Paolo Benvegnù è morto. La notizia è arrivata all’improvviso, come un’ultima, bruttissima sorpresa dell’anno al tramonto. Un anno, il 2024, che gli aveva portato la soddisfazione del premio Tenco per il suo “ È inutile parlare d’Amore” come miglio disco in assoluto.
Benvegnù aveva 59 anni, e solo ieri sera era stato ospite di Stefano Bollani nella trasmissione Via dei Matti n.0.

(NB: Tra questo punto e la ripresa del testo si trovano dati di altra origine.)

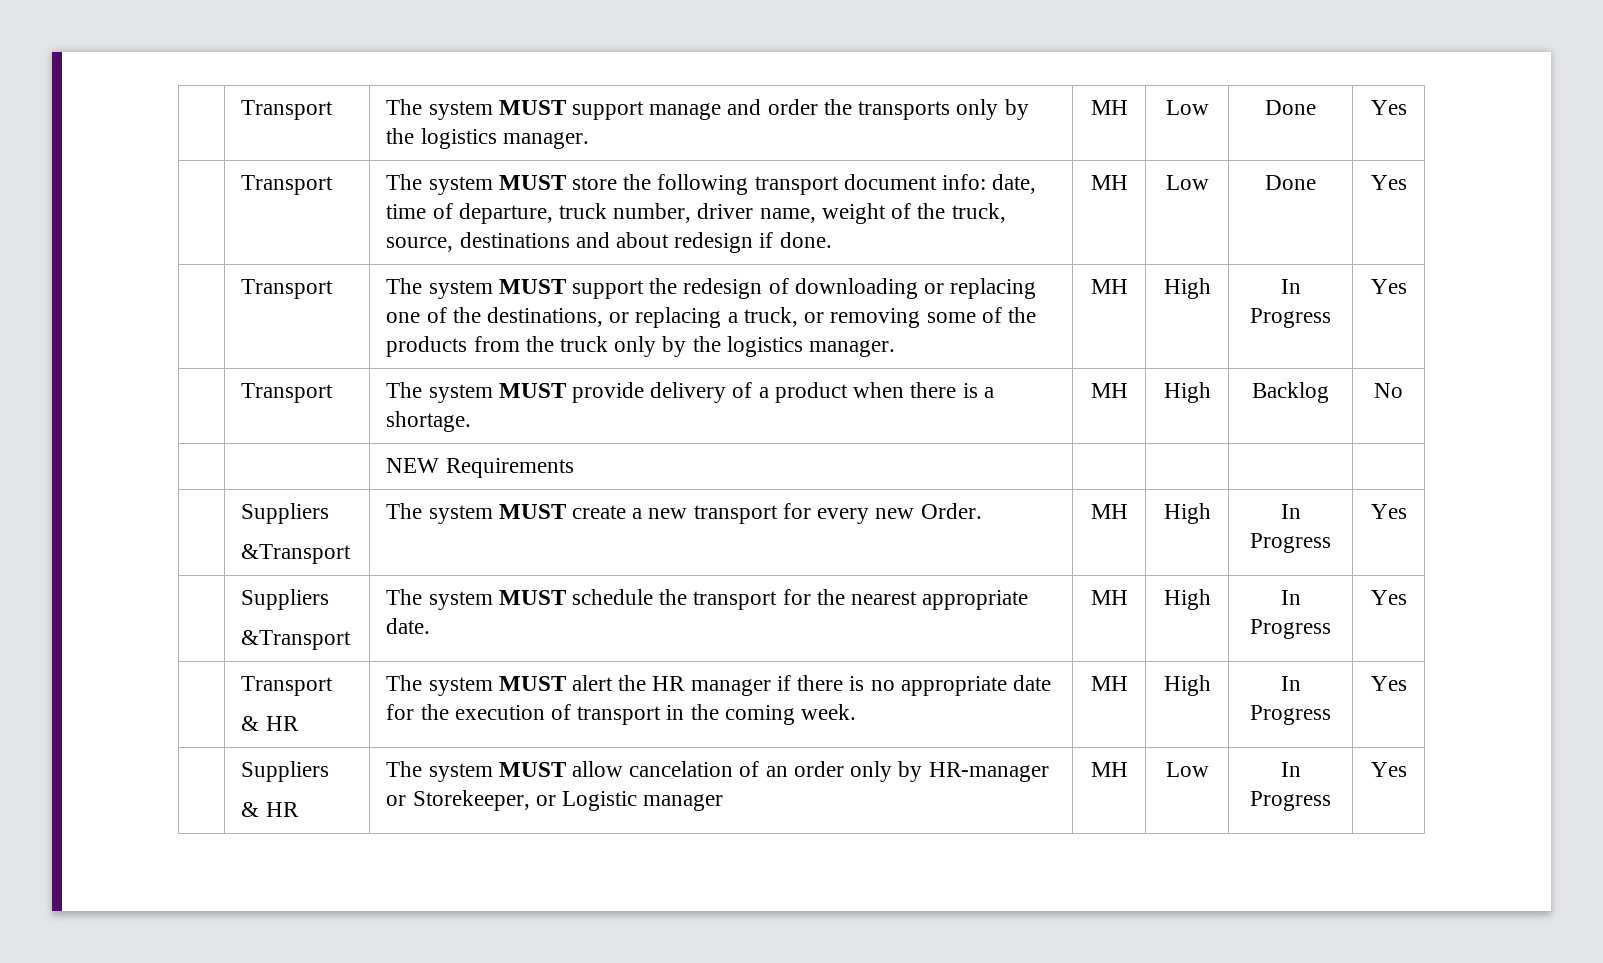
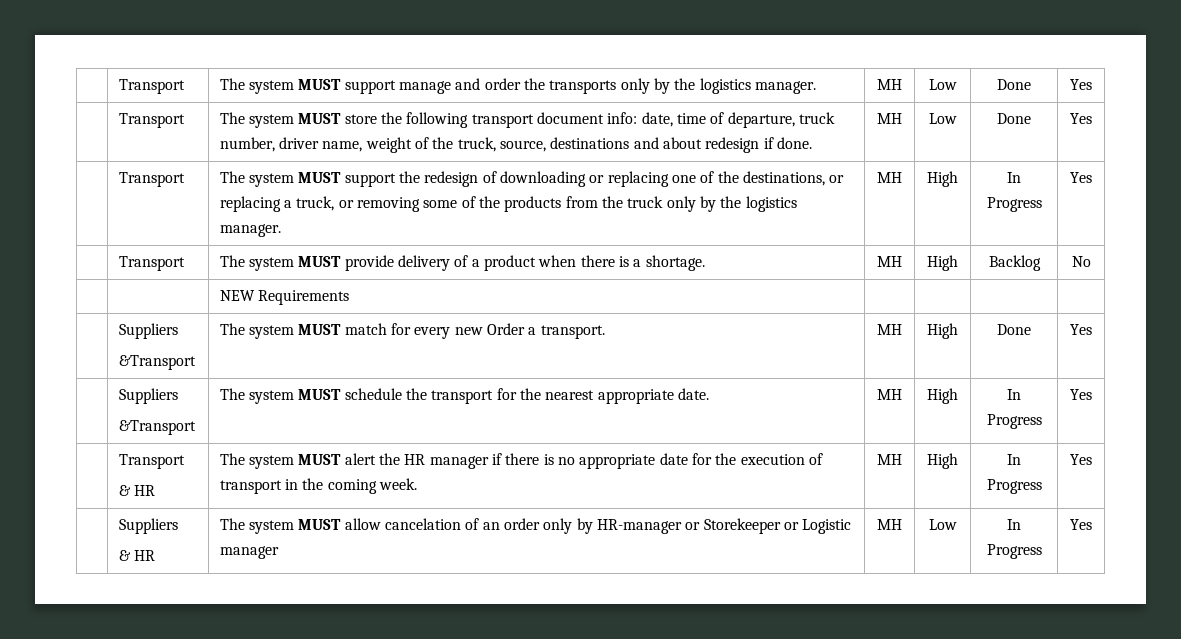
  | | NEW Requirements | | | |
  | Suppliers
- &Transport | The system MUST create a new transport for every new Order. | MH | High | In Progress | Yes
+ &Transport | The system MUST match for every new Order a transport. | MH | High | Done | Yes
  | Suppliers
  &Transport | The system MUST schedule the transport for the nearest appropriate date. | MH | High | In Progress | Yes
  | Transport
  & HR | The system MUST alert the HR manager if there is no appropriate date for the execution of transport in the coming week. | MH | High | In Progress | Yes
  | Suppliers
- & HR | The system MUST allow cancelation of an order only by HR-manager or Storekeeper, or Logistic manager | MH | Low | In Progress | Yes
+ & HR | The system MUST allow cancelation of an order only by HR-manager or Storekeeper or Logistic manager | MH | Low | In Progress | Yes

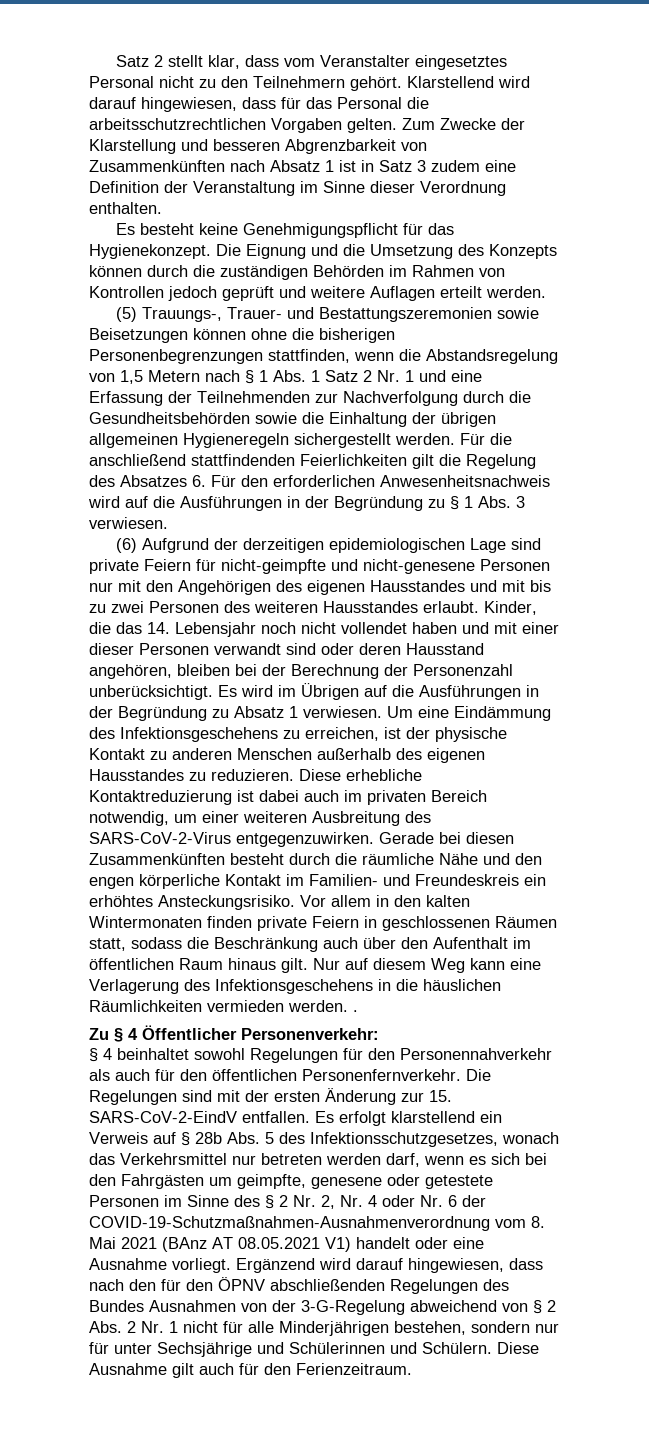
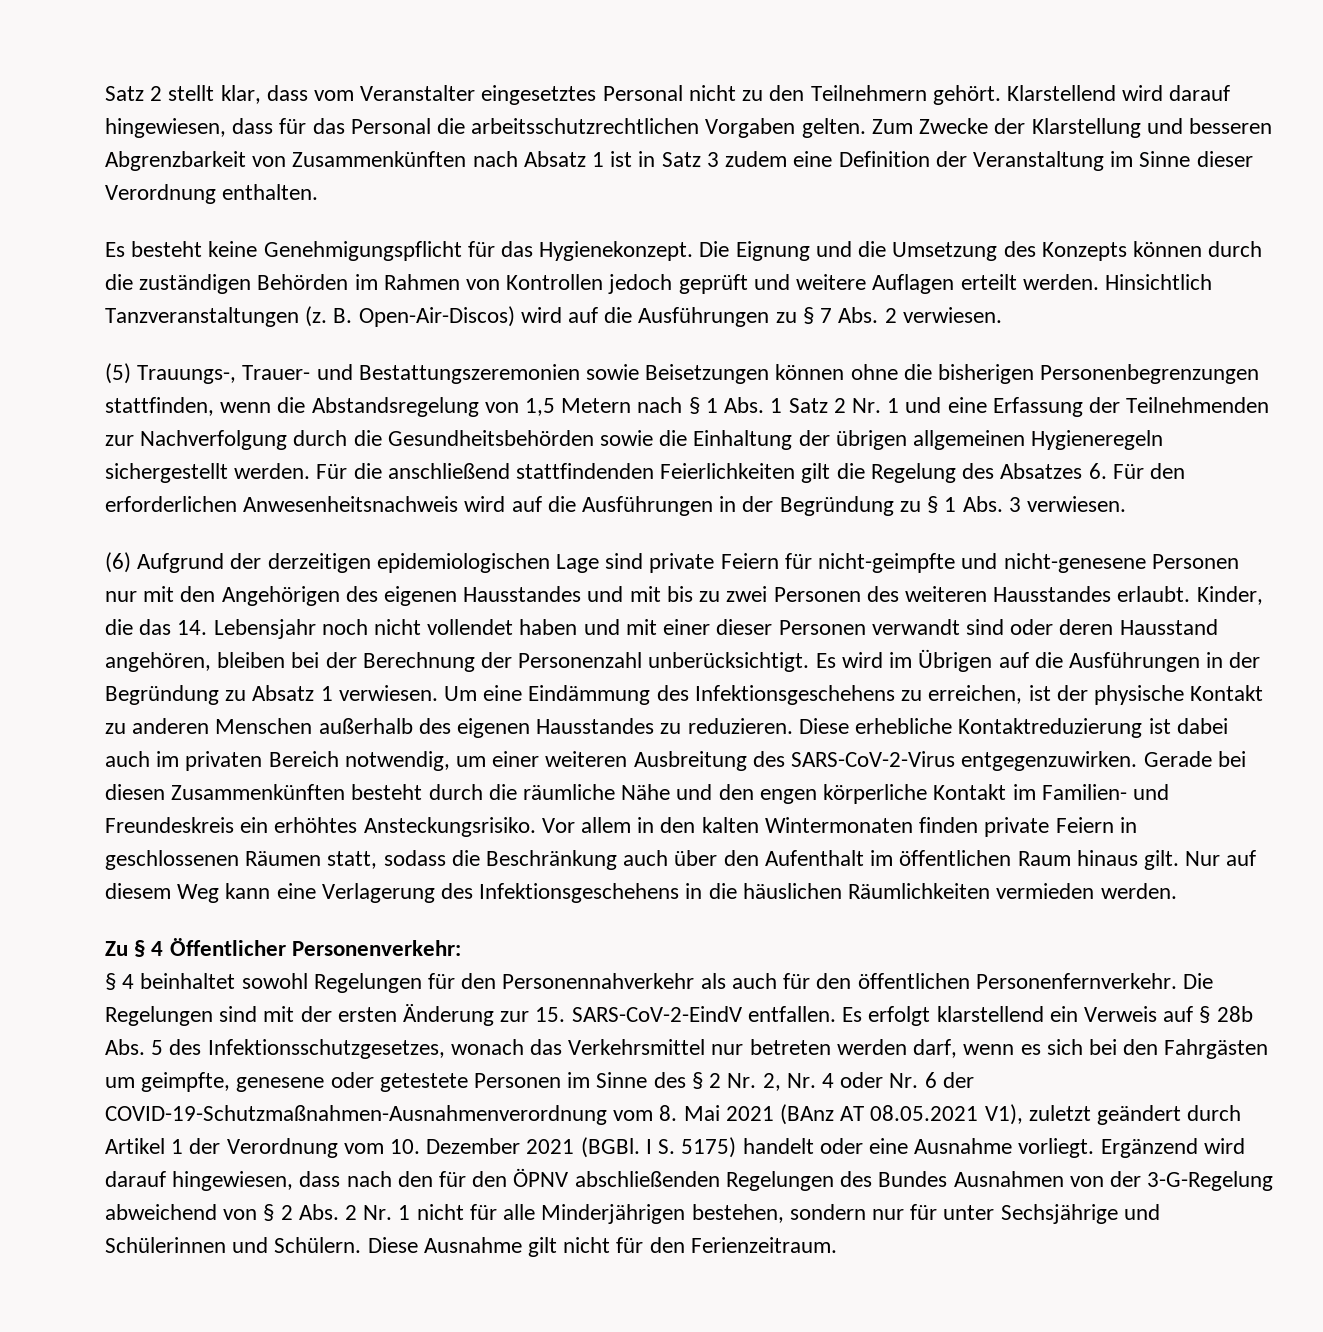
+ Hinsichtlich Tanzveranstaltungen (z. B. Open-Air-Discos) wird auf die Ausführungen zu § 7 Abs. 2 verwiesen.
- Nur auf diesem Weg kann eine Verlagerung des Infektionsgeschehens in die häuslichen Räumlichkeiten vermieden werden. .
+ Nur auf diesem Weg kann eine Verlagerung des Infektionsgeschehens in die häuslichen Räumlichkeiten vermieden werden.
- Es erfolgt klarstellend ein Verweis auf § 28b Abs. 5 des Infektionsschutzgesetzes, wonach das Verkehrsmittel nur betreten werden darf, wenn es sich bei den Fahrgästen um geimpfte, genesene oder getestete Personen im Sinne des § 2 Nr. 2, Nr. 4 oder Nr. 6 der COVID-19-Schutzmaßnahmen-Ausnahmenverordnung vom 8. Mai 2021 (BAnz AT 08.05.2021 V1) handelt oder eine Ausnahme vorliegt.
+ Es erfolgt klarstellend ein Verweis auf § 28b Abs. 5 des Infektionsschutzgesetzes, wonach das Verkehrsmittel nur betreten werden darf, wenn es sich bei den Fahrgästen um geimpfte, genesene oder getestete Personen im Sinne des § 2 Nr. 2, Nr. 4 oder Nr. 6 der COVID-19-Schutzmaßnahmen-Ausnahmenverordnung vom 8. Mai 2021 (BAnz AT 08.05.2021 V1), zuletzt geändert durch Artikel 1 der Verordnung vom 10. Dezember 2021 (BGBl. I S. 5175) handelt oder eine Ausnahme vorliegt.
- Diese Ausnahme gilt auch für den Ferienzeitraum.
+ Diese Ausnahme gilt nicht für den Ferienzeitraum.

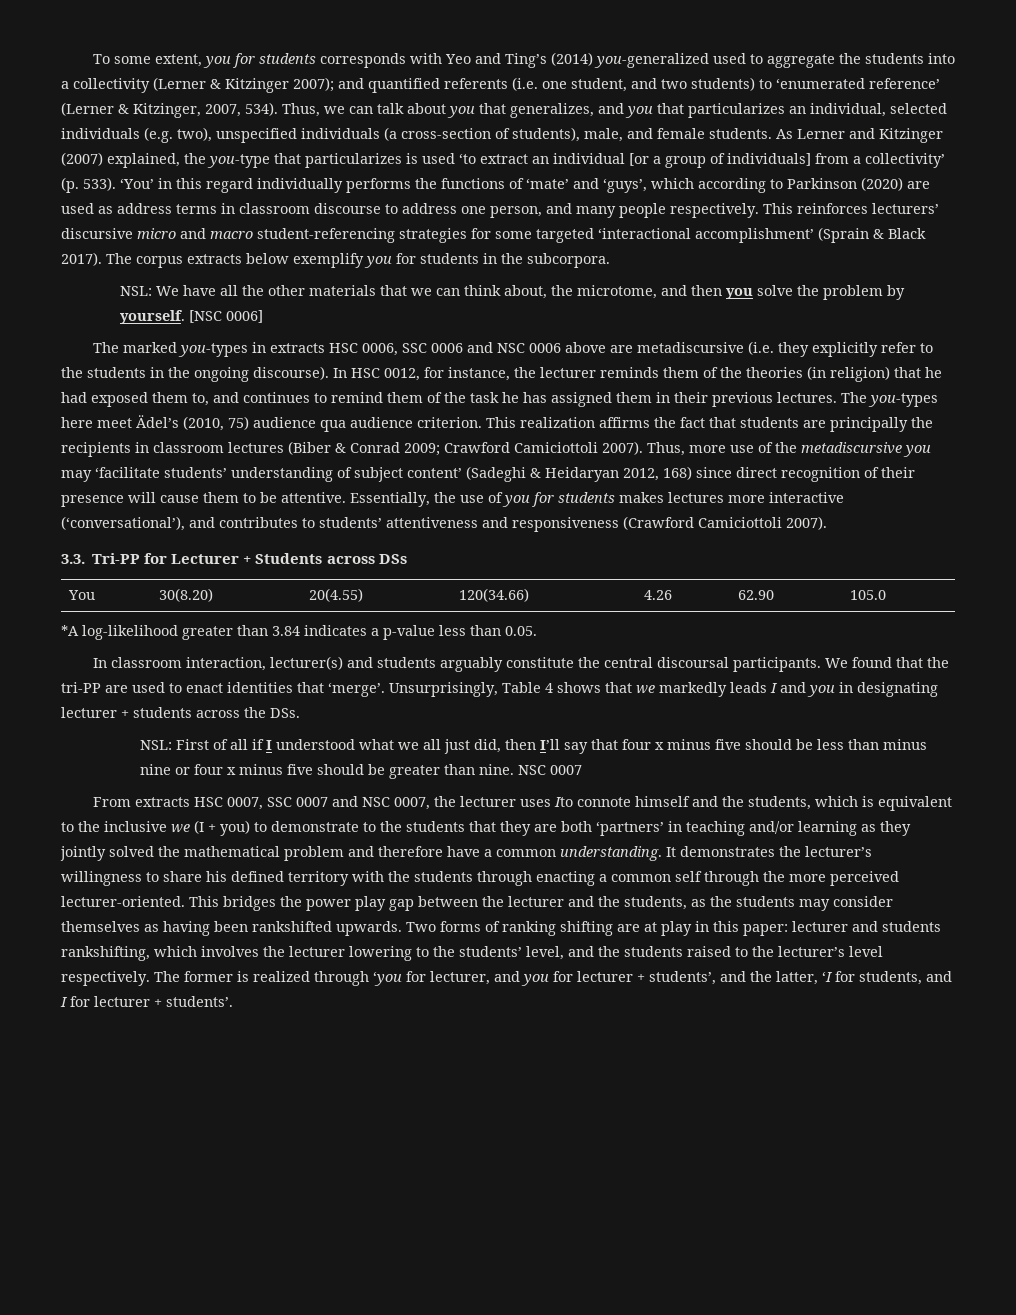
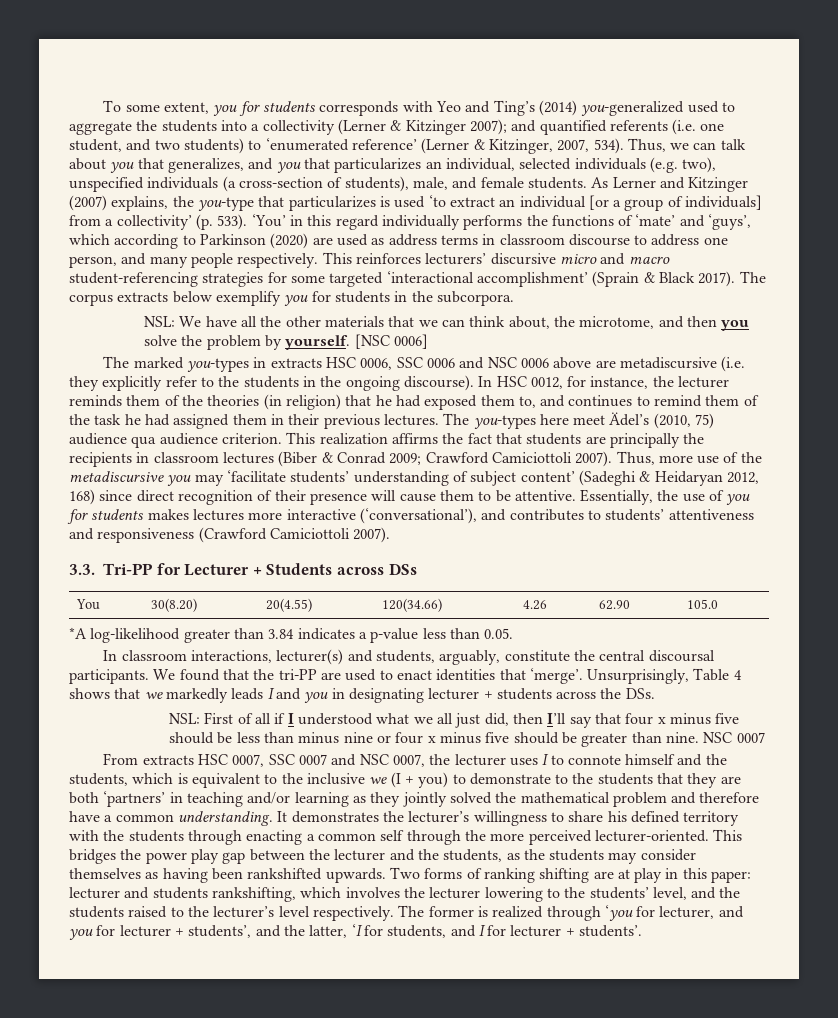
- As Lerner and Kitzinger (2007) explained, the you-type that particularizes is used ‘to extract an individual [or a group of individuals] from a collectivity’ (p. 533).
+ As Lerner and Kitzinger (2007) explains, the you-type that particularizes is used ‘to extract an individual [or a group of individuals] from a collectivity’ (p. 533).
- In HSC 0012, for instance, the lecturer reminds them of the theories (in religion) that he had exposed them to, and continues to remind them of the task he has assigned them in their previous lectures.
+ In HSC 0012, for instance, the lecturer reminds them of the theories (in religion) that he had exposed them to, and continues to remind them of the task he had assigned them in their previous lectures.
- In classroom interaction, lecturer(s) and students arguably constitute the central discoursal participants.
+ In classroom interactions, lecturer(s) and students, arguably, constitute the central discoursal participants.
- From extracts HSC 0007, SSC 0007 and NSC 0007, the lecturer uses Ito connote himself and the students, which is equivalent to the inclusive we (I + you) to demonstrate to the students that they are both ‘partners’ in teaching and/or learning as they jointly solved the mathematical problem and therefore have a common understanding.
+ From extracts HSC 0007, SSC 0007 and NSC 0007, the lecturer uses I to connote himself and the students, which is equivalent to the inclusive we (I + you) to demonstrate to the students that they are both ‘partners’ in teaching and/or learning as they jointly solved the mathematical problem and therefore have a common understanding.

Dopo aver attraversato gli anni ‘90 negli Scisma, aveva iniziato la sua carriera solista nel 2004 con “Piccoli Fragilissimi Film”, disco che ha ripreso in mano proprio nell’ultimo periodo facendone uscire una versione ricca di collaborazioni provenienti dalla scena musicale italiana in occasione del suo ventennale. È stata proprio questa l’occasione che lo ha portato l’11 ottobre scorso per l’ultima volta nei nostri studi, dai quali negli anni è transitato molte volte. Incontrarlo era sempre bello, sia artisticamente che umanamente. Trasmetteva la stessa sensazione di accoglienza che hanno sempre trasmesso i suoi brani, e possedeva una profondità che riusciva a condividere con dolcezza e semplicità davvero fuori dal comune.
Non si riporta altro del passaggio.